The Route 205 service started March 12, 2007, between Paoli Train Station and Main Line Industrial Park, On September 7, 2010, service was extended to Phoenixville. Service to Main Line Industrial Park eliminated at the same time. Service was then rerouted to Chesterbrook after that. Service on the Route 205 was eliminated September 3, 2019. The Route 205 bus only operated on Weekdays. The Route 204 began operation on June 21, 1999. Service was offered between Paoli and the Eagleview Office Campus Monday thru Friday. Saturday service operated between Paoli and the shopping centers in Lionville. On Sunday service only operated between Paoli and the Exton Square Mall. Small 30 foot buses were operated on this route. In 2025, SEPTA took over operation of this route from Krapf.

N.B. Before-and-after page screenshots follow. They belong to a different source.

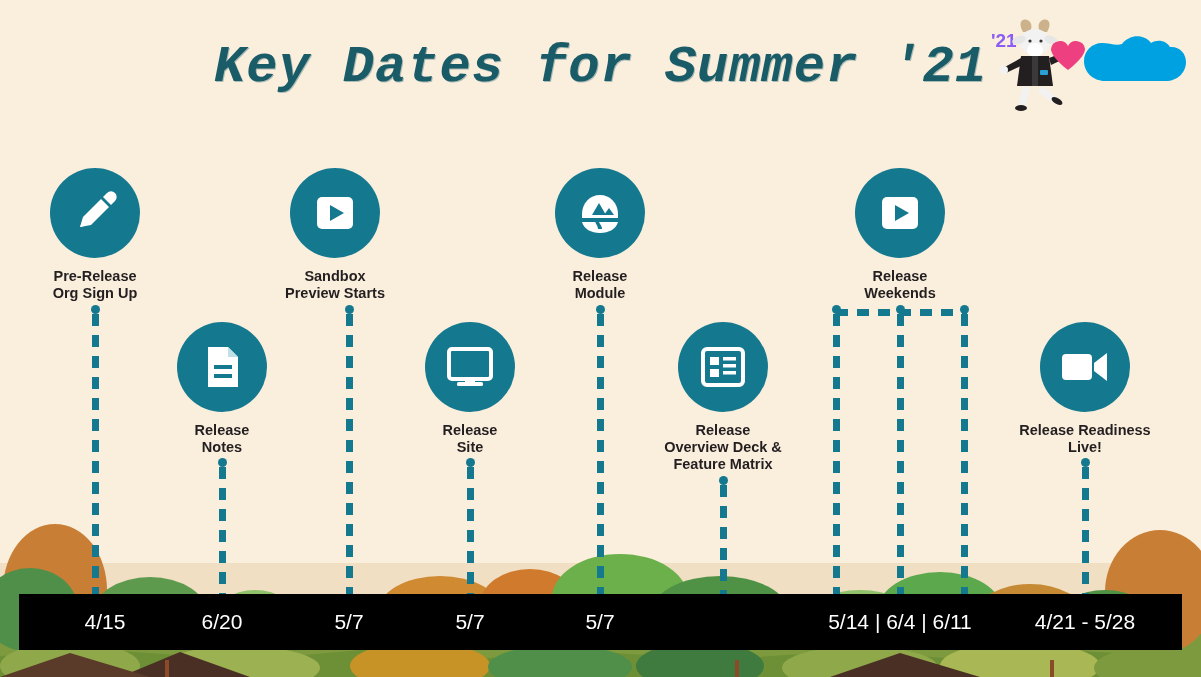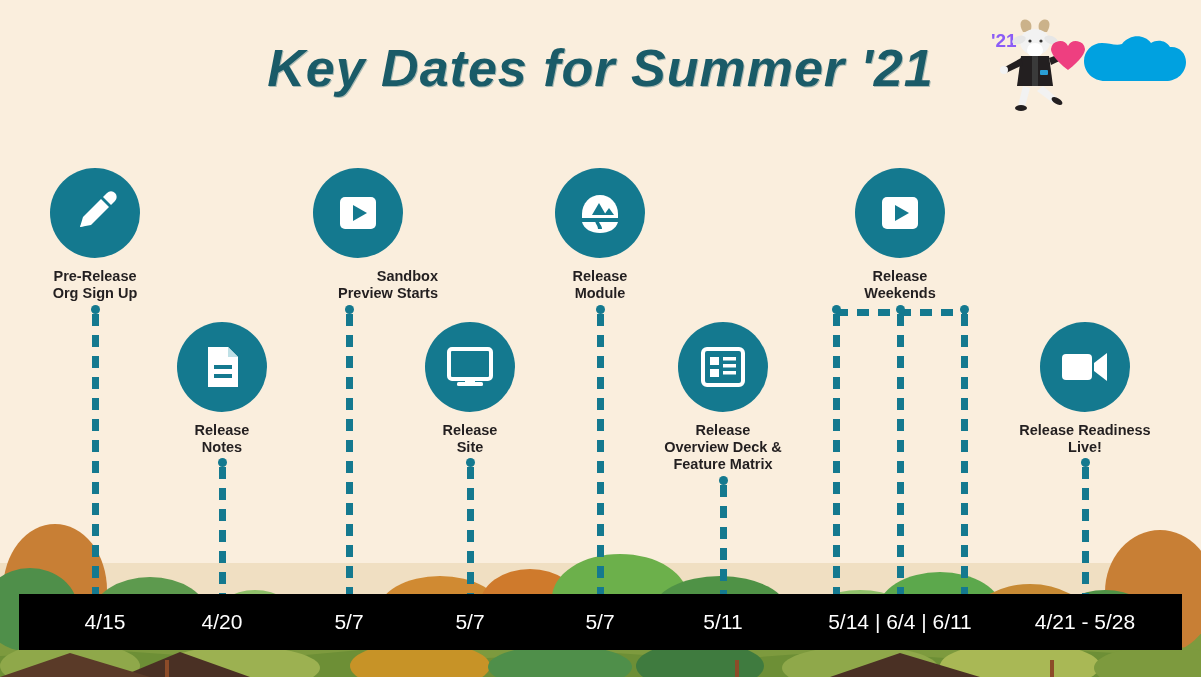"Key Dates for Summer '21" #title { font-family: Liberation Sans, sans-serif -> Liberation Mono, monospace }
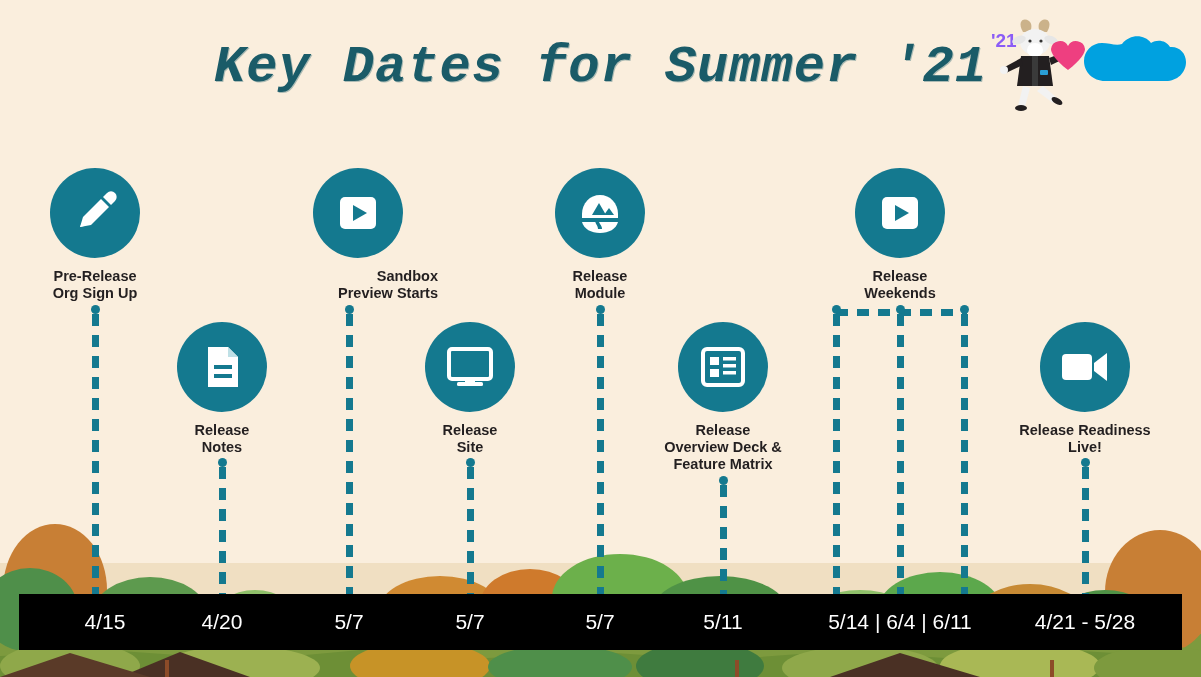"Sandbox" div.milestone { left: 278px -> 255px; text-align: right -> none }
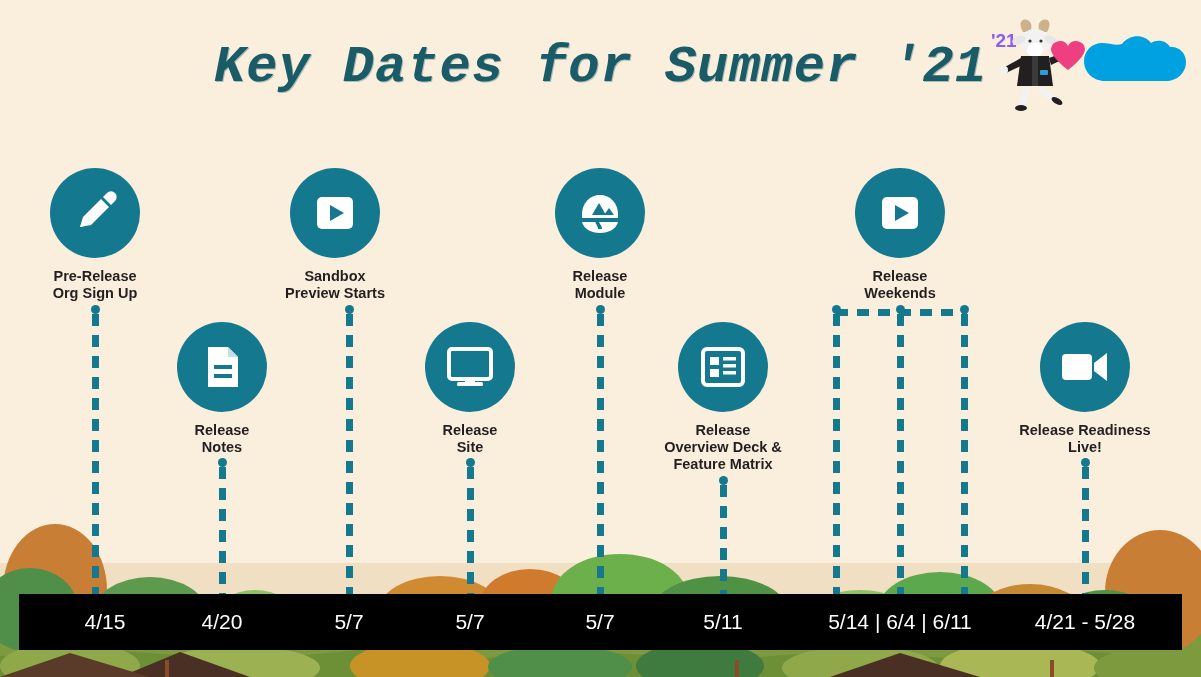"4/20" div.date-cell { text: 4/20 -> 6/20 }
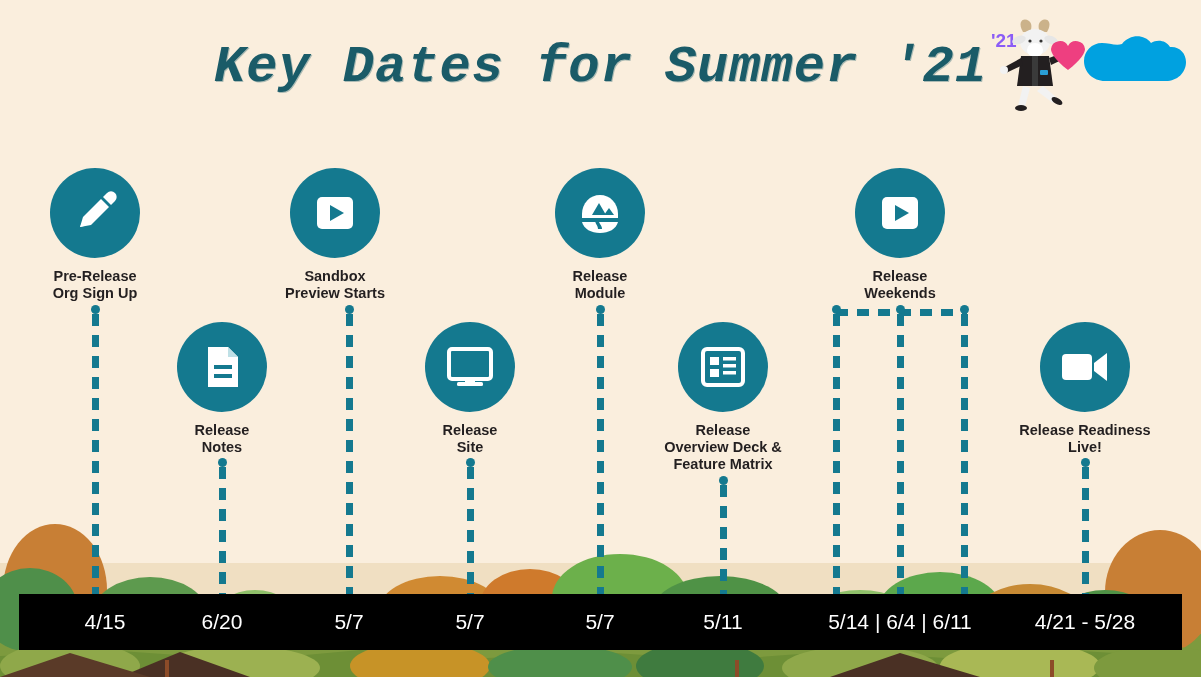"5/11" div.date-cell { html: <div>5/11</div> -> none }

Krapf's along with SEPTA and the Independence Visitor Center work together to operate the PHLASH bus service. The PHLASH bus service is geared toward tourists visiting the City of Philadelphia but locals use it too since the one way fare is cheaper than SEPTA bus fare, The PHLASH operates April to May on Fridays and weekends then operates seven days a week from Memorial Day through Labor Day. After Labor Day service goes back to Friday and weekend until Thanksgiving then back to seven days a week until the end of the year. After that PHLASH service is suspended for the winter until April.